I Have A Chance To Take On My First Condo Complex--which Is New To Me. I've Gotten To See The Numbers From Last Year Through A Friend That Is On The Board. I've Seen The Base Price There Paying, And The Prices For Extras But They Want Me To Bid Pricing Per Bag Used For Calcium Chloride For The Steps And Walks. This Could Be A Very Good Contract For Me--there Are 50 Units And 50 Porches And Walks. How Would I Bid My Calcium Chloride?


----------



## plowman4life (Jan 16, 2008)

if you want to do it by bag.

find out what a big goes for around you say 15.99 for 50lb bag. add the sales tax

bag- 15.99
tax .06- 16.94
markup 40%- 23.74 a bag

then you have to figure out a labor charge.


----------



## Burkartsplow (Nov 1, 2007)

I charge $17 a bag for 50# rock salt and $25 for 50# calcium. The calcium is expensive, but you dont need to use as much which is nice.


----------



## Dailylc (Feb 12, 2006)

I charge 4x's the cost of the product. In my case it comes to 38.00 per bag.1 bag covers 8-10k sq ft depending on the conditions. Hope this helps you out

James


----------



## All Season Lawn (Jul 14, 2007)

Come up with a price per (lbs.) and charge them that way because you wont always use the whole bag...for example say you charge $.42 per (lbs) it comes to be $21.00 per bag hope that helped you!


----------



## Plowin in VT (Dec 7, 2007)

I agree w/All Season b/c you will not always finish a bag. Also, is the condo complex going to want proof of each bag that you use? Are you going to have to hold onto the bags and submit them? If so, price each bag higher because of the PITA factor.

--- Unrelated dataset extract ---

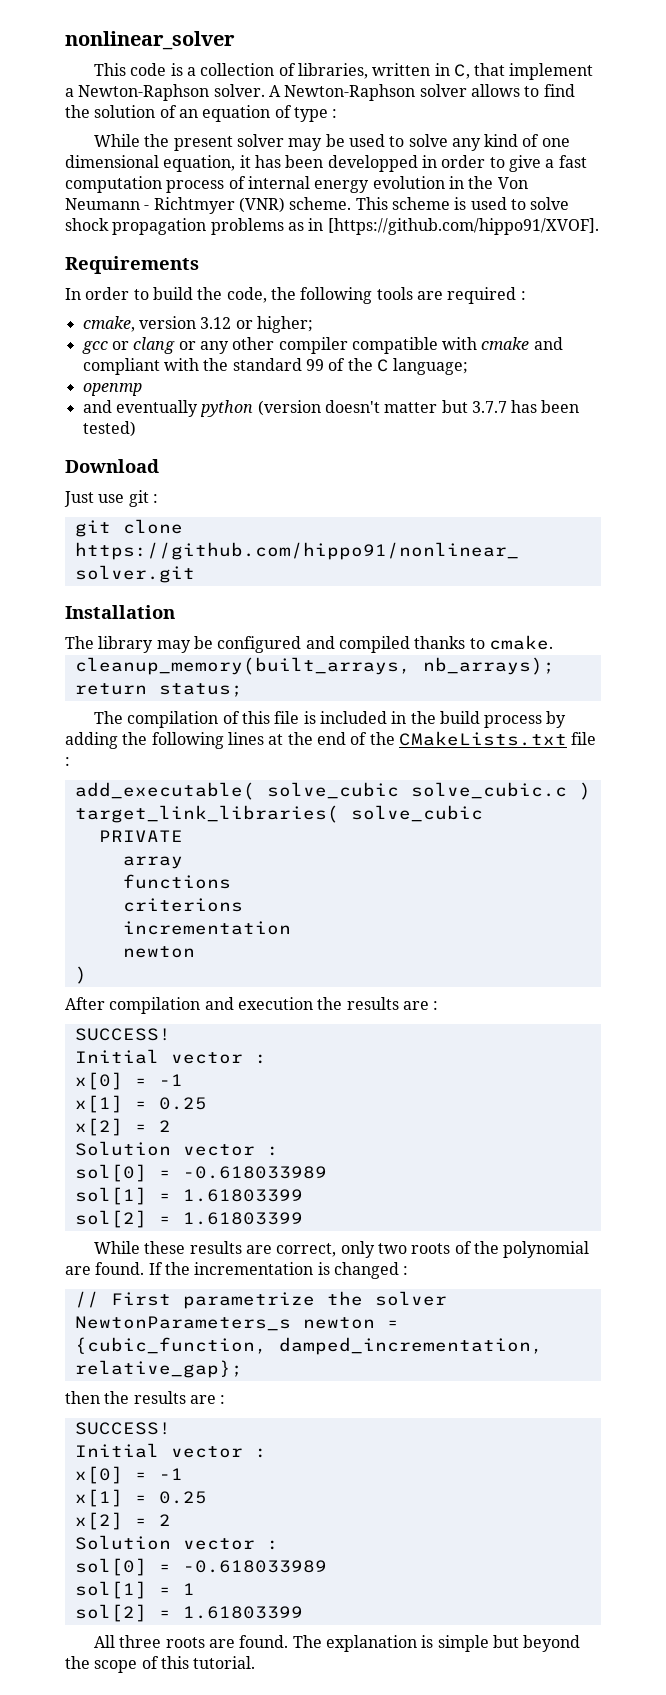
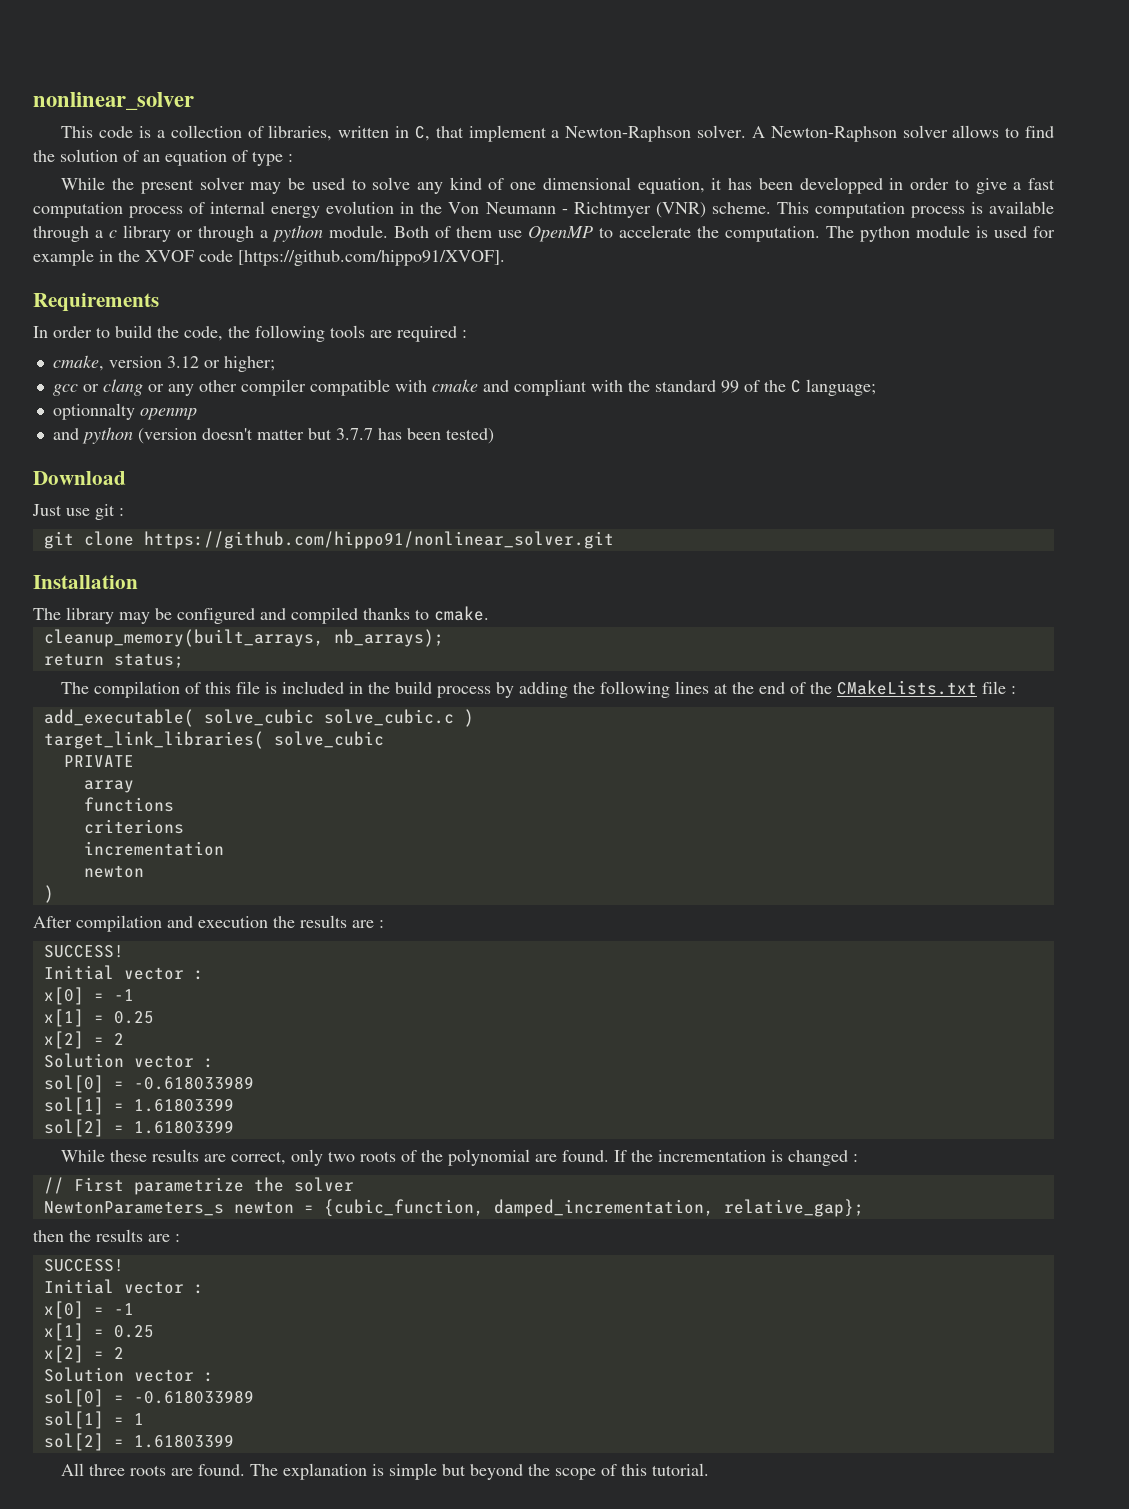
[391,197,570,210] [65,218,324,235] scheme is used to solve shock propagation problems as in -> [814,201,1054,218] [33,225,1055,242] [33,249,233,266] computation process is available through a c library or through a python module. Both of them use OpenMP to accelerate the computation. The python module is used for example in the XVOF code
(469, 366) none -> [52,403,135,420] optionnalty
[115,400,198,417] eventually -> (79, 434) none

Are they specifically asking for calcium chloride, or just ice melt? I use Clearlane on my walks and it works very well, and is also very inexpensive (~$0.05/lb)


----------



## Dailylc (Feb 12, 2006)

We sell it by the pound, but we always charge for the full bag. That being said, if you only use part of a bag how do you know how much you used. Keep in mind we are not just salting a 25 ft sidewalk, this is for lots and sidewalks.


----------



## Sno4U (Dec 30, 2003)

Plowin in VT;518943 said:


> I agree w/All Season b/c you will not always finish a bag. Also, is the condo complex going to want proof of each bag that you use? Are you going to have to hold onto the bags and submit them? If so, price each bag higher because of the PITA factor.
> 
> Are they specifically asking for calcium chloride, or just ice melt? I use Clearlane on my walks and it works very well, and is also very inexpensive (~$0.05/lb)


People that think like that on a Condo Board are PITAs. Ya know if they really wanted to not trust the contractor he could easily just take left over bags from a different acct. to justify his count on this job OR if its just a bag or 2 off just put the excess in a plastic garbage can and give them the empty bag. 
I have a client like that for weed & feeds where I leave the empty bags (fertilizer) on his front porch w/ a rock on them so they don't blow away. What a pain!


----------



## Gicon (Oct 1, 2005)

I double my cost of the bag. Plus labor to apply. A $15 bag, my cost, is $30 to the customer.


----------



## powerjoke (Nov 13, 2004)

plowman4life;512585 said:


> if you want to do it by bag.
> 
> find out what a big goes for around you say 15.99 for 50lb bag. add the sales tax
> 
> ...


the sales tax needs tobe figured AFTER the markup......that is what the end user is paying,. oh and you need to have a TAX ID# also.......you cant charge for sales tax and then not pay it to the state

"bag-15.99
after 40% 23.99
sales tax @6% $1.43
total= $25.49


----------



## straightlinelan (Mar 9, 2008)

we charge 37.50 for calcium. We always bill out for full bags. Have you ever kept an open bag around, PITA. it spills out, you lose $. If it doesnt, it turns into a brick of that is not useable. Not your problem. Charge by the bag.


----------